2. Prinzip: Herkömmliche optische Mikroskope verwenden Feldlichtquellen und das Bild jedes Punktes auf der Probe wird durch Beugung oder Streulicht von benachbarten Punkten beeinflusst; Das konfokale Laser-Scanning-Mikroskop verwendet einen Laserstrahl, um durch eine beleuchtete Lochblende eine Punktlichtquelle zu bilden, um jeden Punkt in der Brennebene der Probe abzutasten. Der beleuchtete Punkt auf der Probe wird am Detektionsloch abgebildet und Punkt für Punkt oder Linie von einer Photovervielfacherröhre (PMT) oder einem thermoelektrischen Kopplungsgerät (cCCD) nach dem Detektionsloch empfangen, wodurch schnell ein fluoreszierendes Bild auf dem Computermonitor entsteht Bildschirm. Die Beleuchtungslochblende und die Detektionslochblende sind relativ zur Brennebene der Objektivlinse konjugiert. Die Punkte auf der Brennebene werden gleichzeitig auf die Beleuchtungslochblende und die Emissionslochblende fokussiert, und Punkte außerhalb der Brennebene werden nicht auf die Detektionslochblende abgebildet. Dadurch entsteht ein konfokales Bild, das den optischen Querschnitt der Probe darstellt, wodurch der Nachteil unscharfer Bilder bei der herkömmlichen Mikroskopie überwunden wird.

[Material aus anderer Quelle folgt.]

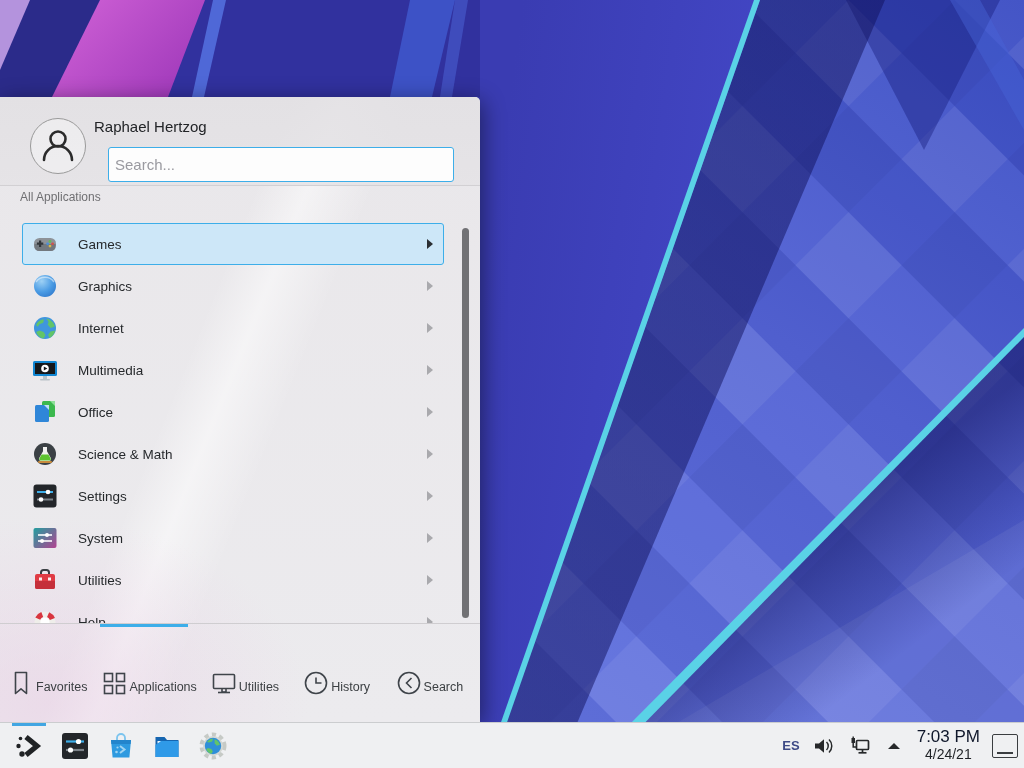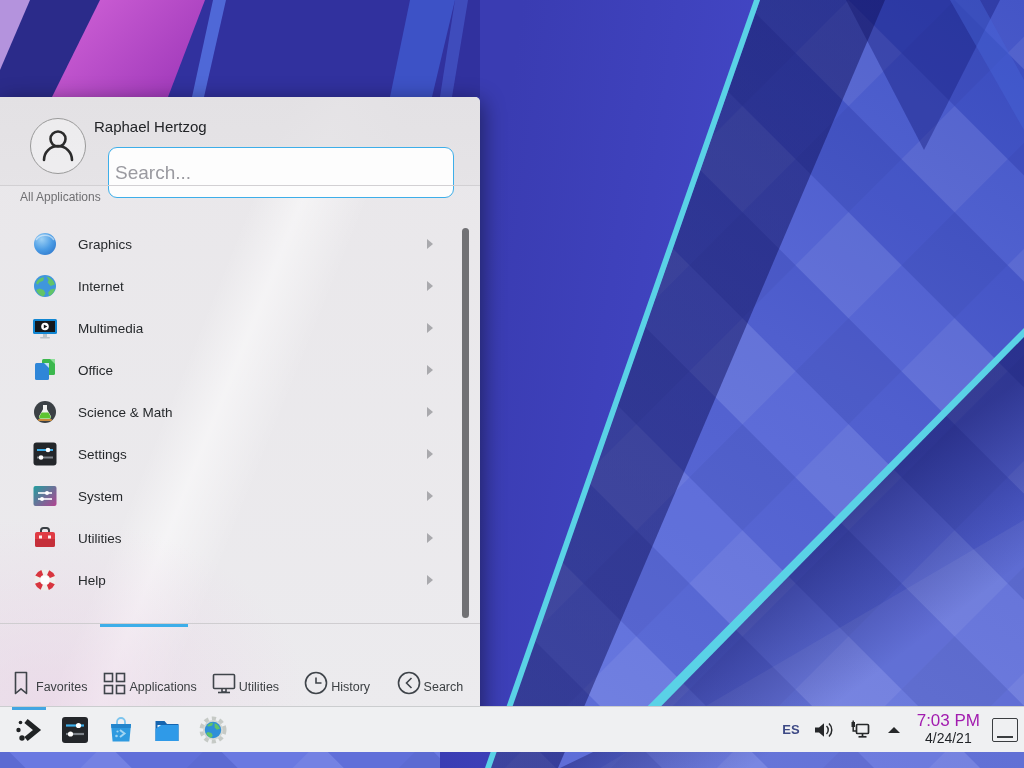--- a/index.html
+++ b/index.html
@@ -19,21 +19,21 @@
       linear-gradient(#e9e7ea,#ecebee);
     box-shadow:3px 4px 22px rgba(0,0,0,.45);}
   .hdr{position:absolute;left:0;top:0;width:100%;height:88px;
        background:linear-gradient(rgba(226,224,227,.85),rgba(229,227,230,.85));
        border-top-right-radius:5px;}
   .hdr-sep{position:absolute;left:0;top:88px;width:100%;height:1px;background:#d2d0d3;}
   .avatar{position:absolute;left:30px;top:21px;width:54px;height:54px;border-radius:50%;
           border:1px solid #9a9a9a;background:rgba(255,255,255,.35);}
   .user-name{position:absolute;left:94px;top:21px;font-size:15px;color:#222427;}
   .search{position:absolute;left:108px;top:50px;width:332px;height:25px;border:1px solid #3daee9;
-          border-radius:9px;background:#fdfdfd;font-size:19px;color:#333;padding:12px 6px;outline:none;
+          border-radius:3px;background:#fdfdfd;font-size:15px;color:#333;padding:4px 6px;outline:none;
           font-family:"Liberation Sans",sans-serif;}
   .search::placeholder{color:#9a9aa0;}
   .section-label{position:absolute;left:20px;top:93px;font-size:12px;color:#6f6f72;}
 
   .app-list{position:absolute;left:0;top:126px;width:100%;height:400px;overflow:hidden;}
   .row{position:relative;height:42px;margin:0 36px 0 22px;display:flex;align-items:center;
        border:1px solid transparent;border-radius:3px;box-sizing:border-box;}
   .row.selected{background:#cde7f8;border-color:#3daee9;}
   .cicon{width:26px;height:26px;margin-left:9px;flex:0 0 26px;}
   .clabel{margin-left:20px;font-size:13.5px;color:#26292c;flex:1;}
@@ -46,31 +46,31 @@
 
   .tab-sep{position:absolute;left:0;top:526px;width:100%;height:1px;background:#cfcdd0;}
   .tab-indicator{position:absolute;left:100px;top:527px;width:88px;height:3px;background:#3daee9;}
   .tabbar{position:absolute;left:0;top:527px;width:100%;height:98px;display:flex;}
   .tab{flex:1;display:flex;flex-direction:row;align-items:center;justify-content:flex-start;
        padding-top:21px;background:none;border:none;cursor:default;}
   .tab .ticon{width:30px;height:30px;}
   .tab .tlabel{margin-top:8px;font-size:12.5px;color:#3c4043;font-family:"Liberation Sans",sans-serif;}
 
   
-  #taskbar{position:absolute;left:0;bottom:16px;width:1024px;height:46px;
+  #taskbar{position:absolute;left:0;bottom:0;width:1024px;height:46px;
            background:#eff0f2;border-top:1px solid #cbcdcf;box-sizing:border-box;
            display:flex;align-items:center;padding:0 6px;}
   .tb-app{position:relative;width:46px;height:45px;display:flex;align-items:center;justify-content:center;
           background:none;border:none;}
   .tb-active-line{position:absolute;left:6px;top:0;width:34px;height:3px;background:#42a6e2;}
   .tb-spacer{flex:1;}
   .tray{display:flex;align-items:center;gap:13px;margin-right:10px;}
   .kbd-layout{font-size:13px;font-weight:bold;color:#3e4a86;}
   .clock{display:flex;flex-direction:column;align-items:center;line-height:1.1;margin:0 4px;}
-  .clock-time{font-size:17px;color:#a21caf;}
+  .clock-time{font-size:17px;color:#0f172a;}
   .clock-date{font-size:14px;color:#1f2226;}
   .peek{width:26px;height:24px;border:1.5px solid #3a3d40;border-radius:2px;background:transparent;
         position:relative;margin-left:8px;}
   .peek::after{content:"";position:absolute;left:4px;right:4px;bottom:3px;height:1.5px;background:#3a3d40;}
 </style>
 </head>
 <body>
 
 <div id="screen">
 
@@ -140,20 +140,35 @@
       </div>
       <div class="user-name">Raphael Hertzog</div>
       <input class="search" type="text" placeholder="Search..." style="">
     </div>
     <div class="hdr-sep"></div>
 
     <div class="section-label">All Applications</div>
 
     <div class="app-list">
 
+      <div class="row selected">
+        <span class="cicon">
+          <svg width="26" height="26" viewBox="0 0 26 26">
+            <rect x="2" y="7" width="22" height="13" rx="5.5" fill="#8d9298"></rect>
+            <path d="M2.5 13h21v2.5a4.5 4.5 0 0 1-4.5 4.5H7a4.5 4.5 0 0 1-4.5-4.5z" fill="#6a6f75" opacity="0.75"></path>
+            <path d="M7 9.5h2.2v2.1h2.1v2.2H9.2v2.1H7v-2.1H4.9v-2.2H7z" fill="#33373b"></path>
+            <circle cx="18" cy="10.5" r="1.4" fill="#67b85c"></circle>
+              <circle cx="20.6" cy="12.8" r="1.4" fill="#d0504a"></circle>
+            <circle cx="15.6" cy="12.8" r="1.4" fill="#4a90d9"></circle>
+              <circle cx="18" cy="15.1" r="1.4" fill="#d8b84a"></circle>
+          </svg>
+          </span>
+        <span class="clabel">Games</span>
+        <span class="arrow"></span>
+      </div>
 
       <div class="row">
         <span class="cicon">
           <svg width="26" height="26" viewBox="0 0 26 26">
             <defs>
                 <radialGradient id="gball" cx="0.35" cy="0.28" r="0.9">
               <stop offset="0" stop-color="#9ed1f5"></stop>
                   <stop offset="0.55" stop-color="#4a9be4"></stop>
                   <stop offset="1" stop-color="#2a72c8"></stop>
             </radialGradient>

3. Anwendungsgebiete: Medizin, Tier- und Pflanzenforschung, Biochemie, Bakteriologie, Zellbiologie, Gewebe und Embryo, Lebensmittelwissenschaft, Genetik, Pharmakologie, Physiologie, Optik, Pathologie, Botanik, Neurowissenschaften, Meeresbiologie, Materialwissenschaften, Elektronikwissenschaften, Mechanik, Erdölgeologie und Mineralogie.